= THE TASK =
Give every entry again, word for word.
*** Block opens ***
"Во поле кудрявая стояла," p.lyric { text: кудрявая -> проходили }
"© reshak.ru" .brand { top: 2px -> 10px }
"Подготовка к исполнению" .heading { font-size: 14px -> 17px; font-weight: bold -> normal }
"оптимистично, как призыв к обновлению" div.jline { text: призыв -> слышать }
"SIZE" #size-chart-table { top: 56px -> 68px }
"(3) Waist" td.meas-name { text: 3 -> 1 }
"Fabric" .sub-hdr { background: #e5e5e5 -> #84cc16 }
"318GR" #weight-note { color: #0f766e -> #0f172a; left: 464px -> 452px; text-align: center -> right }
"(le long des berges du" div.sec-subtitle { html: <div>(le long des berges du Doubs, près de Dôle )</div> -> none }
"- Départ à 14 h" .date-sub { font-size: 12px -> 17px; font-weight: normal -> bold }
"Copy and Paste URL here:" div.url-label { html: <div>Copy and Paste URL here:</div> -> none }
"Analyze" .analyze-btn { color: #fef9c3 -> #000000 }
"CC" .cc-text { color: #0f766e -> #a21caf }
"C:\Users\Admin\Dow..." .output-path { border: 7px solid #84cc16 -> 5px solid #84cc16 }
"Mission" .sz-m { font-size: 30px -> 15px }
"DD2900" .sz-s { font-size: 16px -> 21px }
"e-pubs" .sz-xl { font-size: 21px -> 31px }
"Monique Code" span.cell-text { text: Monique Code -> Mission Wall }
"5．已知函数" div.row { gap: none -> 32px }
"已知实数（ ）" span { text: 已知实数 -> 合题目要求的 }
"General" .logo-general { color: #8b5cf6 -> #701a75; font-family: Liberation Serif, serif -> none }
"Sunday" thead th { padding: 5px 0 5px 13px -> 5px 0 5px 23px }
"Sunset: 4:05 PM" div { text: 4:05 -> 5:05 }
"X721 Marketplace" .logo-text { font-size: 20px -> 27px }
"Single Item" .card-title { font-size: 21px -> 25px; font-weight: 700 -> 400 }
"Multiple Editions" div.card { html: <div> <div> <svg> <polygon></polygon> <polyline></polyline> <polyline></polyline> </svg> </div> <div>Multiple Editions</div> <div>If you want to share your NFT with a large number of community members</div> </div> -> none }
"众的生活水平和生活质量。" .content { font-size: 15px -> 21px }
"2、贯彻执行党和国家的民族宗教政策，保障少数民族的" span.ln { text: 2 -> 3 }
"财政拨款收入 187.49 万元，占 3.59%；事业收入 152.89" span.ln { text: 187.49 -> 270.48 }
*** Block closes ***
= EXPECTED ANSWER =
"Во поле кудрявая стояла," p.lyric { text: кудрявая -> проходили }
"© reshak.ru" .brand { top: 2px -> 10px }
"Подготовка к исполнению" .heading { font-size: 14px -> 17px; font-weight: bold -> normal }
"оптимистично, как призыв к обновлению" div.jline { text: призыв -> слышать }
"SIZE" #size-chart-table { top: 56px -> 68px }
"(3) Waist" td.meas-name { text: 3 -> 1 }
"Fabric" .sub-hdr { background: #e5e5e5 -> #84cc16 }
"318GR" #weight-note { color: #0f766e -> #0f172a; left: 464px -> 452px; text-align: center -> right }
"(le long des berges du" div.sec-subtitle { html: <div>(le long des berges du Doubs, près de Dôle )</div> -> none }
"- Départ à 14 h" .date-sub { font-size: 12px -> 17px; font-weight: normal -> bold }
"Copy and Paste URL here:" div.url-label { html: <div>Copy and Paste URL here:</div> -> none }
"Analyze" .analyze-btn { color: #fef9c3 -> #000000 }
"CC" .cc-text { color: #0f766e -> #a21caf }
"C:\Users\Admin\Dow..." .output-path { border: 7px solid #84cc16 -> 5px solid #84cc16 }
"Mission" .sz-m { font-size: 30px -> 15px }
"DD2900" .sz-s { font-size: 16px -> 21px }
"e-pubs" .sz-xl { font-size: 21px -> 31px }
"Monique Code" span.cell-text { text: Monique Code -> Mission Wall }
"5．已知函数" div.row { gap: none -> 32px }
"已知实数（ ）" span { text: 已知实数 -> 合题目要求的 }
"General" .logo-general { color: #8b5cf6 -> #701a75; font-family: Liberation Serif, serif -> none }
"Sunday" thead th { padding: 5px 0 5px 13px -> 5px 0 5px 23px }
"Sunset: 4:05 PM" div { text: 4:05 -> 5:05 }
"X721 Marketplace" .logo-text { font-size: 20px -> 27px }
"Single Item" .card-title { font-size: 21px -> 25px; font-weight: 700 -> 400 }
"Multiple Editions" div.card { html: <div> <div> <svg> <polygon></polygon> <polyline></polyline> <polyline></polyline> </svg> </div> <div>Multiple Editions</div> <div>If you want to share your NFT with a large number of community members</div> </div> -> none }
"众的生活水平和生活质量。" .content { font-size: 15px -> 21px }
"2、贯彻执行党和国家的民族宗教政策，保障少数民族的" span.ln { text: 2 -> 3 }
"财政拨款收入 187.49 万元，占 3.59%；事业收入 152.89" span.ln { text: 187.49 -> 270.48 }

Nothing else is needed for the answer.